--- Exercise brief ---
Without including any pictures, copy each entry below exactly.

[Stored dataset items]
########

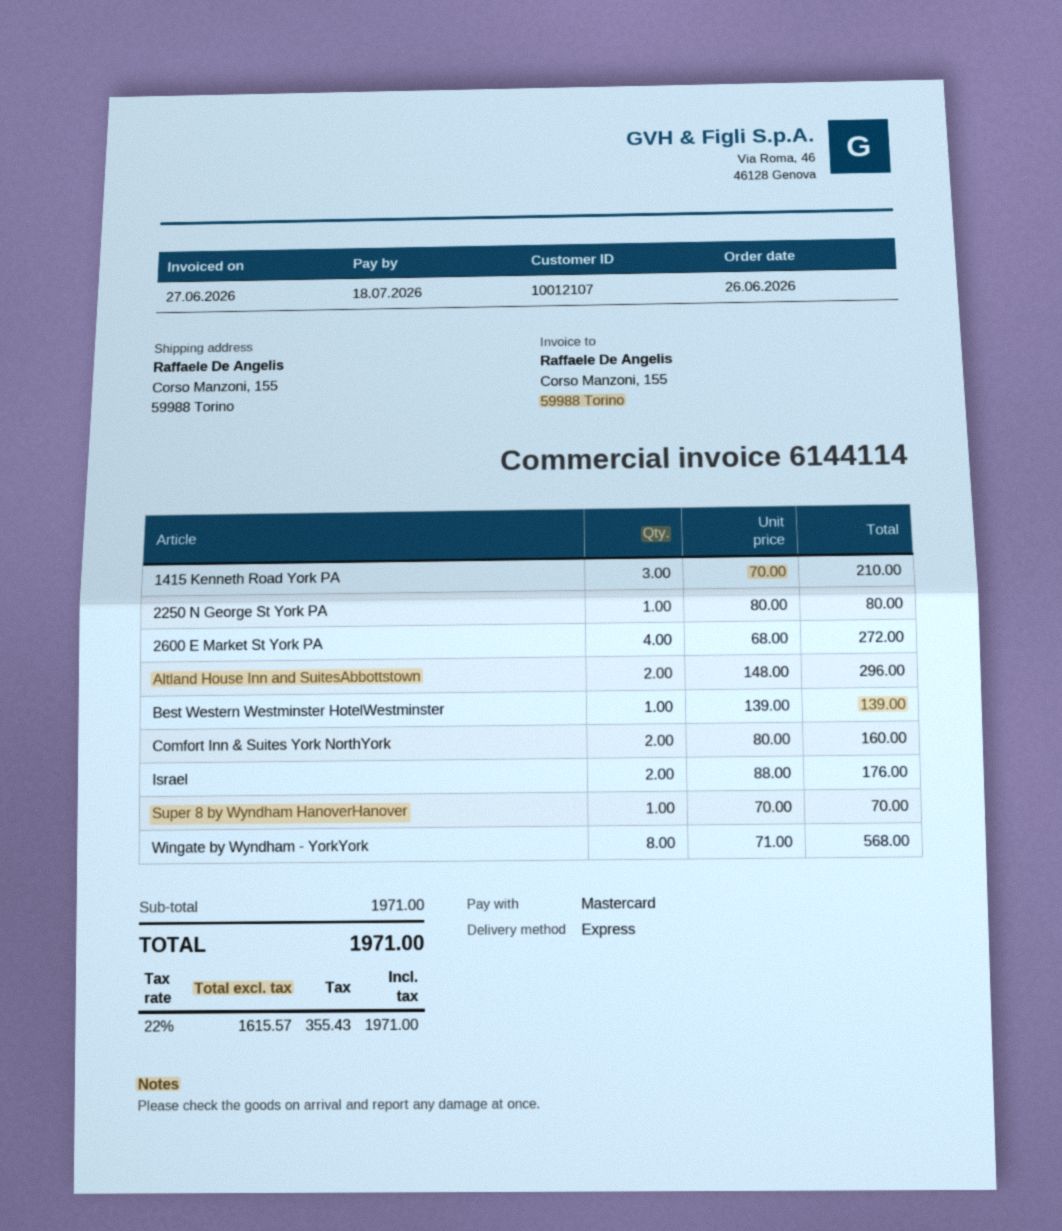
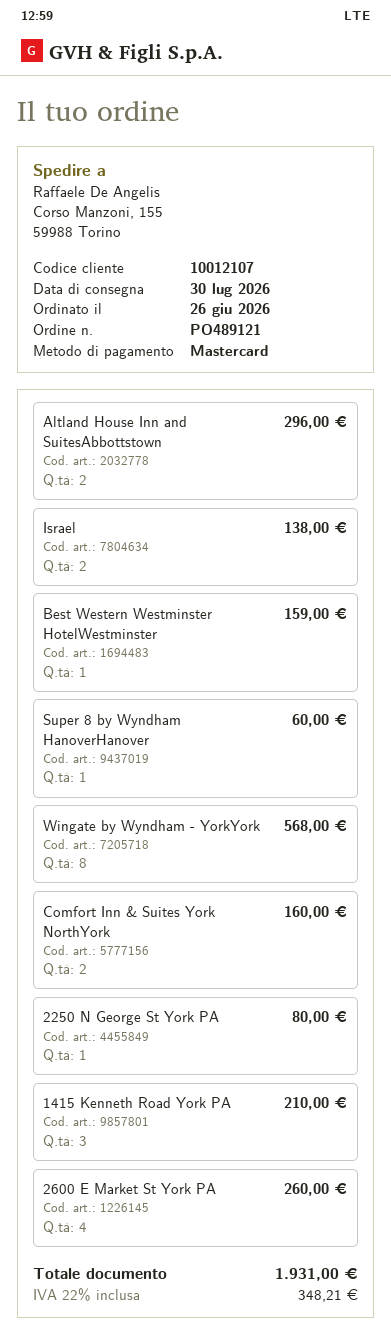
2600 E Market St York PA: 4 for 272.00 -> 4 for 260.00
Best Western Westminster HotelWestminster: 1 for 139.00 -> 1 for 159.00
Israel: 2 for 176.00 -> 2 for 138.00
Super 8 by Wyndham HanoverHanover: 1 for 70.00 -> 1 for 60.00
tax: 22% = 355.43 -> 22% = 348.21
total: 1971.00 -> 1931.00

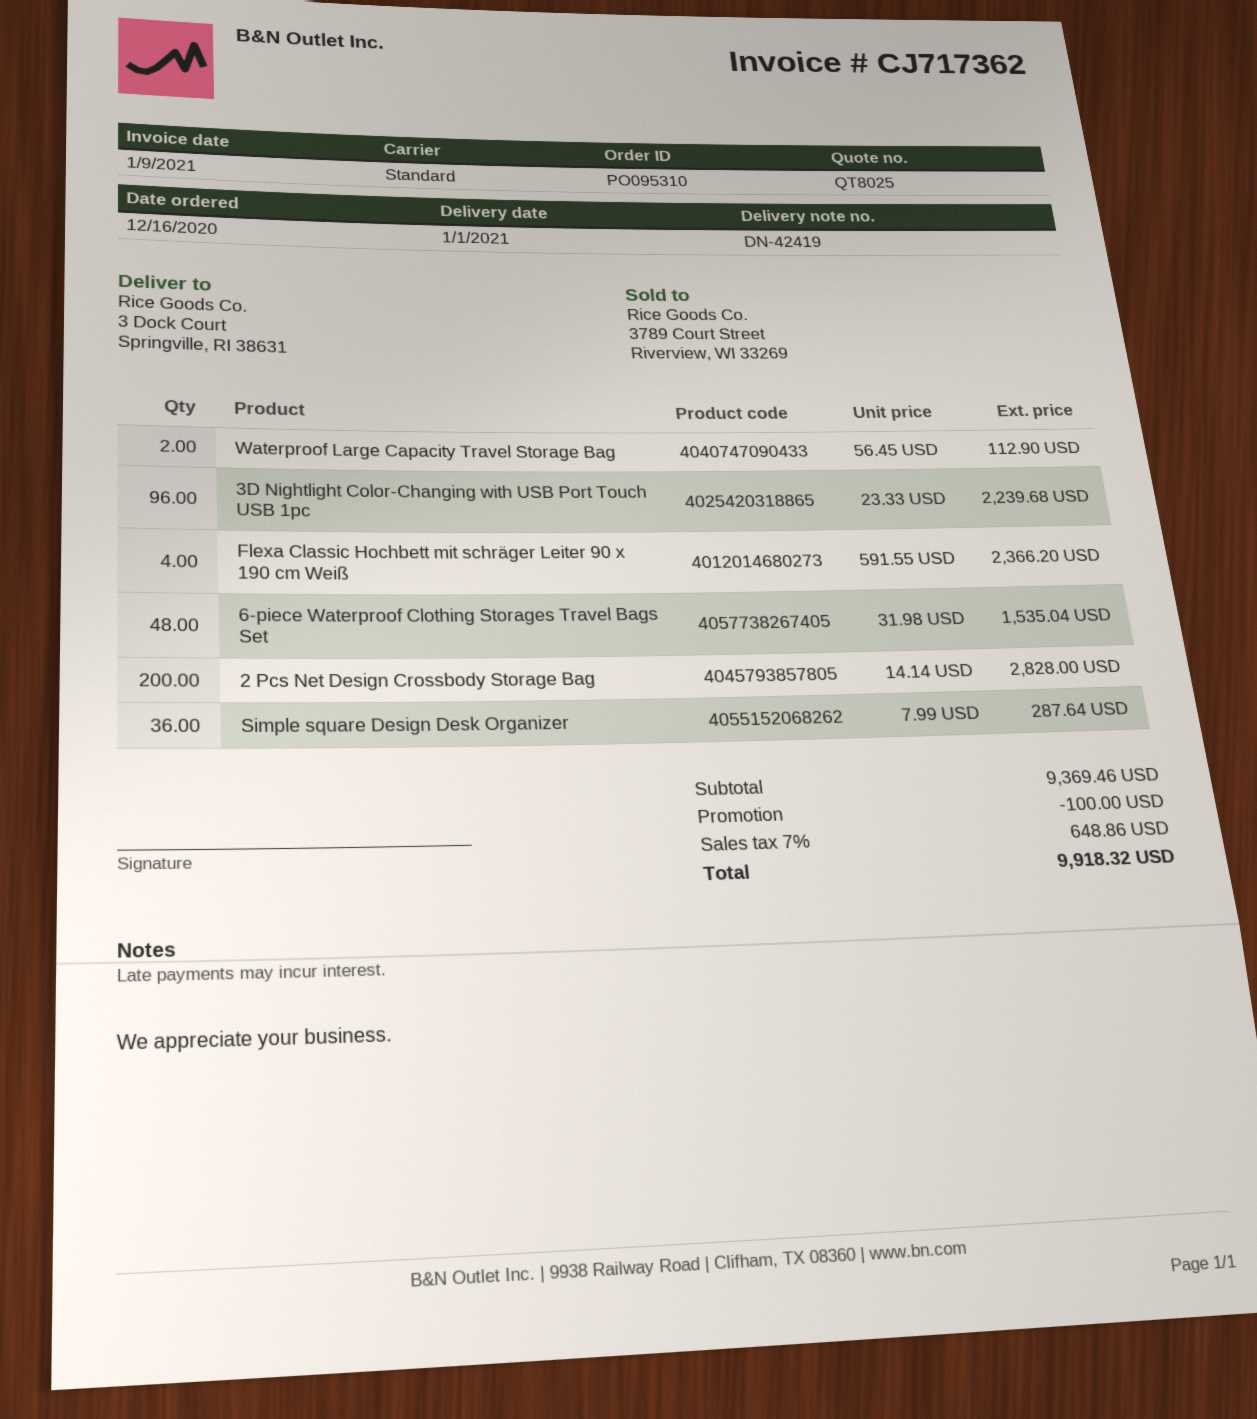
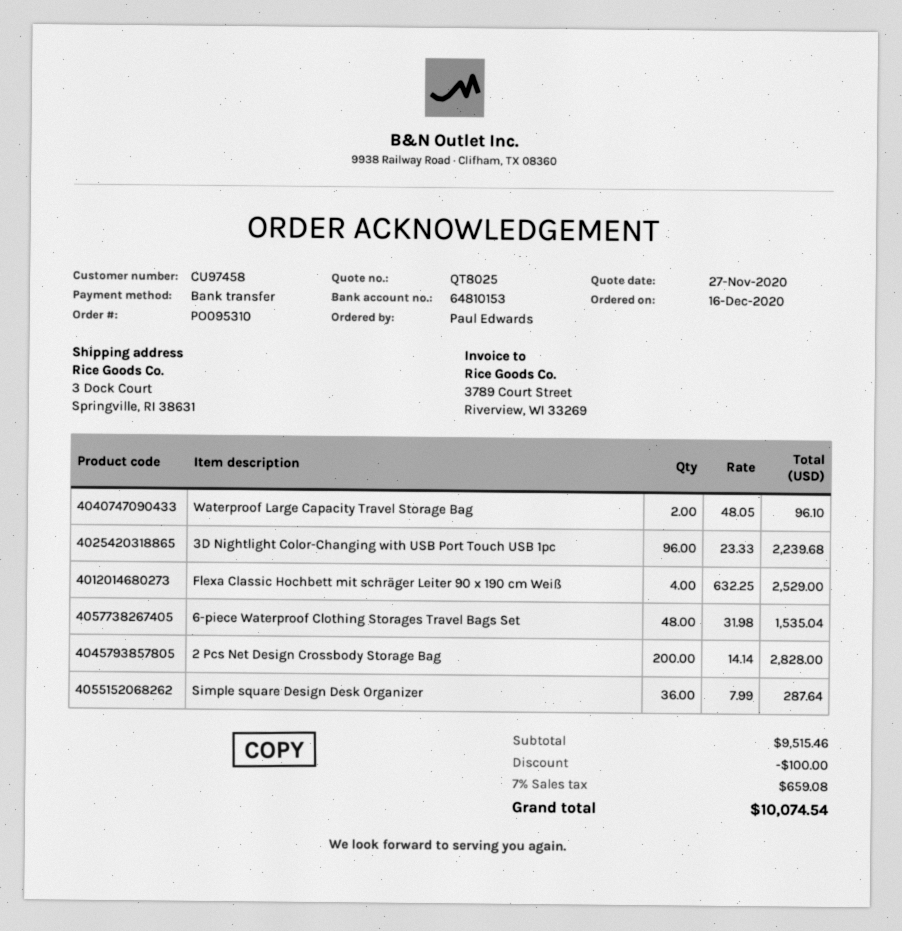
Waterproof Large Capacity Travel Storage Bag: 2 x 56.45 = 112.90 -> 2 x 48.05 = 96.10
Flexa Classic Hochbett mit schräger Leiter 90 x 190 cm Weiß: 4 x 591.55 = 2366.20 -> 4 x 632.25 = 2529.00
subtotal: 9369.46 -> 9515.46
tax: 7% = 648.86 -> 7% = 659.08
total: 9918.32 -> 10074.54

########

--- Expected answer ---
2600 E Market St York PA: 4 for 272.00 -> 4 for 260.00
Best Western Westminster HotelWestminster: 1 for 139.00 -> 1 for 159.00
Israel: 2 for 176.00 -> 2 for 138.00
Super 8 by Wyndham HanoverHanover: 1 for 70.00 -> 1 for 60.00
tax: 22% = 355.43 -> 22% = 348.21
total: 1971.00 -> 1931.00

Waterproof Large Capacity Travel Storage Bag: 2 x 56.45 = 112.90 -> 2 x 48.05 = 96.10
Flexa Classic Hochbett mit schräger Leiter 90 x 190 cm Weiß: 4 x 591.55 = 2366.20 -> 4 x 632.25 = 2529.00
subtotal: 9369.46 -> 9515.46
tax: 7% = 648.86 -> 7% = 659.08
total: 9918.32 -> 10074.54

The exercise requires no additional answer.